1789 Epidemics of disease were seen killing fifty percent or more of several tribes neighbouring the Sydney settlement. It has
not been determined if the initial infection was biological warfare using smallpox, or if it was a combination of half a dozen common Eurasian diseases that the indigenous population had never been exposed to before and therefore they had no acquired resistance to. A recently published article in "Journal of Australian Studies"

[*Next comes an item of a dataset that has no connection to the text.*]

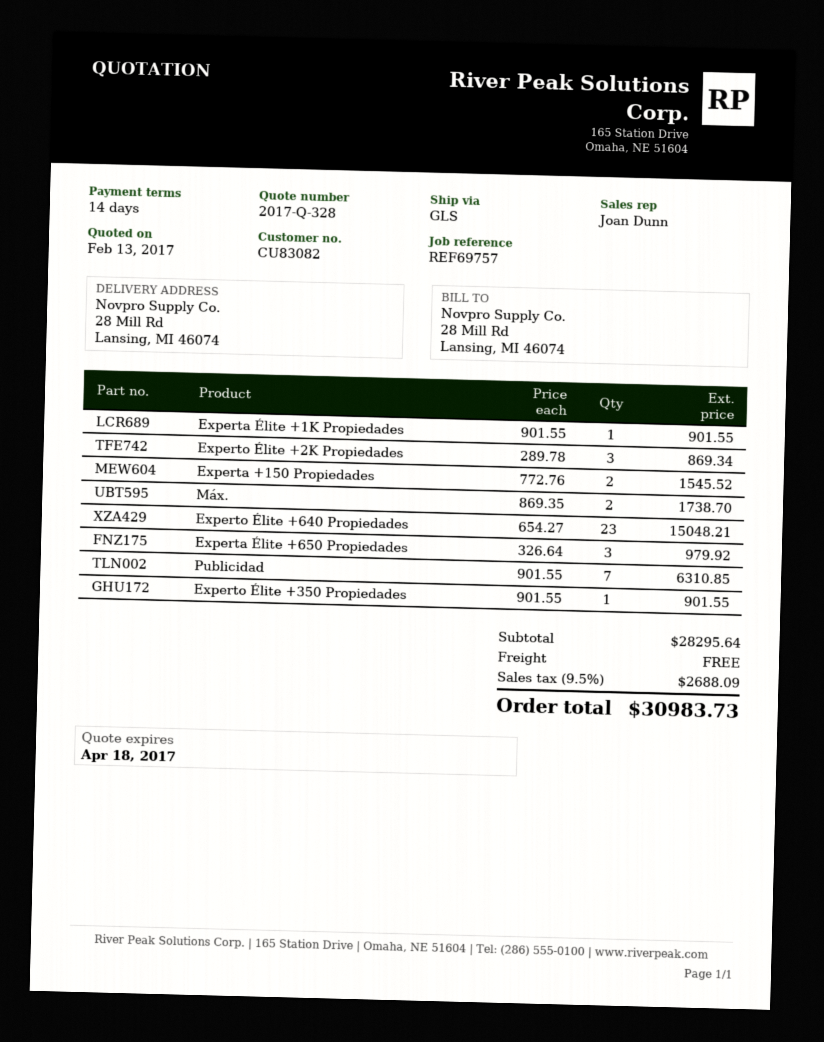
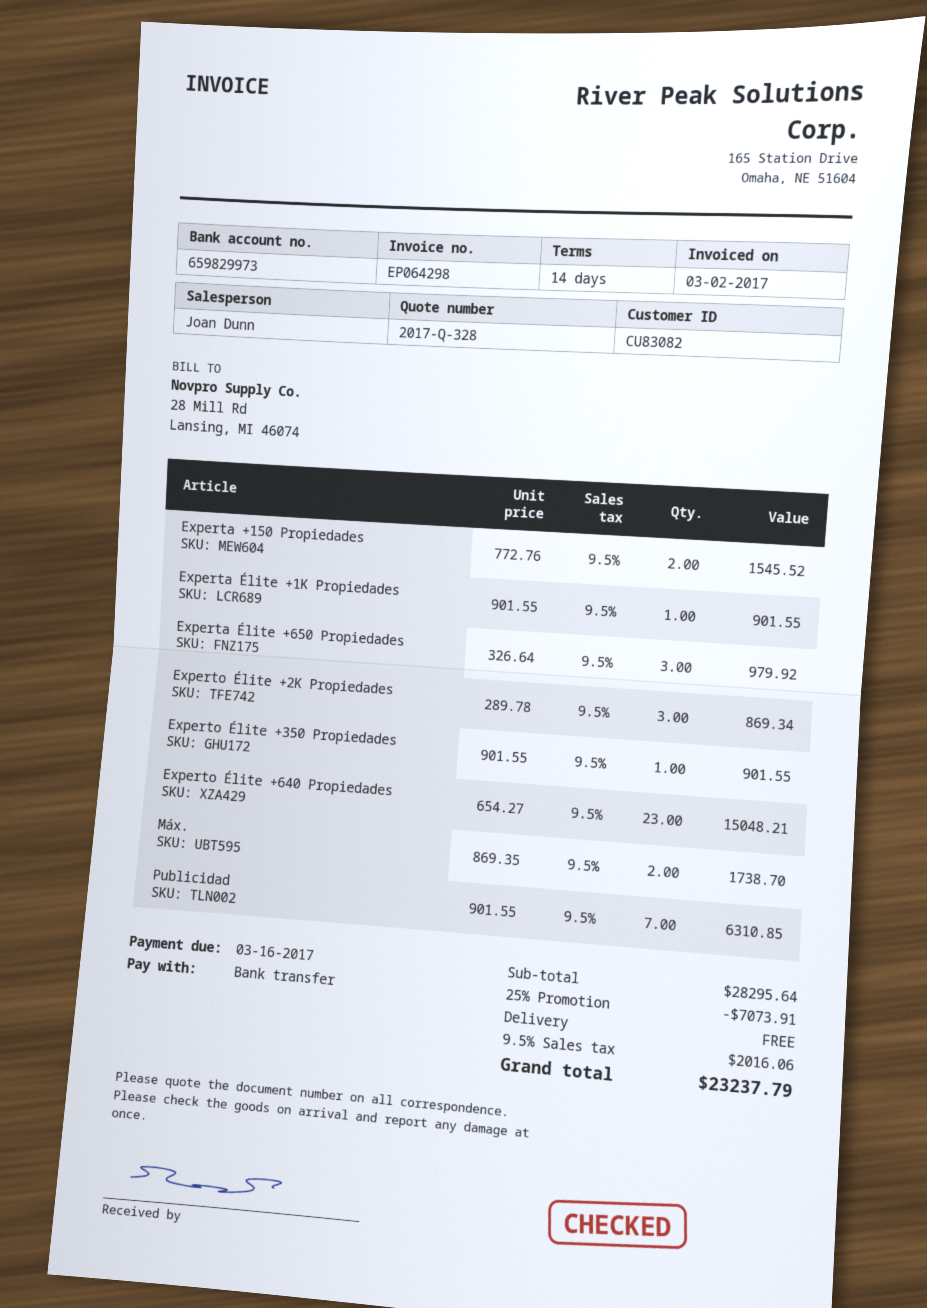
discount: none -> 25% = 7073.91
tax: 9.5% = 2688.09 -> 9.5% = 2016.06
total: 30983.73 -> 23237.79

theorises that the outbreak of smallpox from the First Fleet was a deliberate act to overcome indigenous resistance to expansion of the early settlement. However if not deliberate it was inevitable as were the other epidemics of Eurasian diseases that cause very high death rates throughout the vulnerable indigenous populations across Australia. A large proportion of local clans were killed. See Warren, C., Smallpox at Sydney Cove - Who, When, Why? (2013).[1] The evidence was summarised by ABC Radio National program Ockham's Razor in 2014. See transcript. However this theory has been questioned by some researchers and Medical Doctors[2] who suggest the cause of the outbreak in question was more likely due to measles or chicken pox, which at the time was often identified as smallpox (see more details re this controversy in the History Wars section under the heading "Controversy over smallpox in Australia").
1790s[edit]
1790. In December, Governor Arthur Phillip issued an order for "a party...of two captains, two subalterns and forty privates, with a proper number of non-commissioned officers from the garrison...to bring in six of those natives who reside near the head of Botany Bay; or, if that number shall be found impracticable, to put that number to death".[3] This was largely i
n response to the spearing by Pemulwuy of Governor Phillip's gamekeeper, the convict John McEntire,
and his subsequent death. McEntire was suspected of violence towards Aboriginal people and his contemporary Watkin Tench later wrote that he was "the person of whom Abalone had, on former occasions, shown so much dread and hatred".[4] And, "from the aversion uniformly shown by all the to this unhappy man, he had long been suspected by us of having in his excursions shot and injured them". On his deathbed, McEntire "began...to accuse himself of the commission of crimes of the deepest dye", but "declared that he had never fired but once on a native, and then had not killed but severely wounded him in his own defence." Tench wrote of this denial, "Notwithstanding his deathbed confession,
most people doubted the truth of the relation, from his general character and other circumstances."[4]
1810s[edit]
1816. Appin massacre. New South Wales Governor Macquarie sent parties against the Gundungurra and Dharawal people along the Cataract River, a tributary of the Nepean River (south of Sydney), allegedly
in reprisal for their violent encroachments against white farms, that included murders, in the Nepean and Cowpastures districts, during a time of drought. The punitive expedition split in two at Bent's Basin, with one group moving south-west against the Gundungurra, and the other moving south-east against the Dharawal. This latter group came upon Cataract Gorge, where the soldiers used their horses to force men, women and children to fall from the cliffs of the gorge, to their deaths below.[5] The occurrence of the Cataract Gorge (or Appin) Massacre is confirmed by Heritage NSW and the University of Western Sydney.[6] On April 17, around 1 am soldiers arrived at a camp of Dharawal people at Appin. Captain Willis from the party of soldiers wrote: "The fires were burning but deserted. A few of my men heard a child cry [...] The dogs gave the alarm and the natives fled over the cliffs. It was moonlight. I regret to say some (were) shot and others met their fate by rushing in despair over the precipice. Fourteen dead bodies were counted in different directions."[7]
1820s[edit]
1824. Bathurst massacre.
Following
the killing of seven Europeans by Aboriginal people around Bathurst, New South Wales, and a battle between three stockmen and a warband over stolen cattle which left 16 Aborigines dead, Governor Brisbane declared martial law to restore order and was able to report a cessation of hostilities in which 'not one outrage was committed under it, neither was a life sacrificed or even Blood spilt'. Part of the tribe trekked down to Parramatta to attend the Governor's annual Reconciliation Day.[8][9]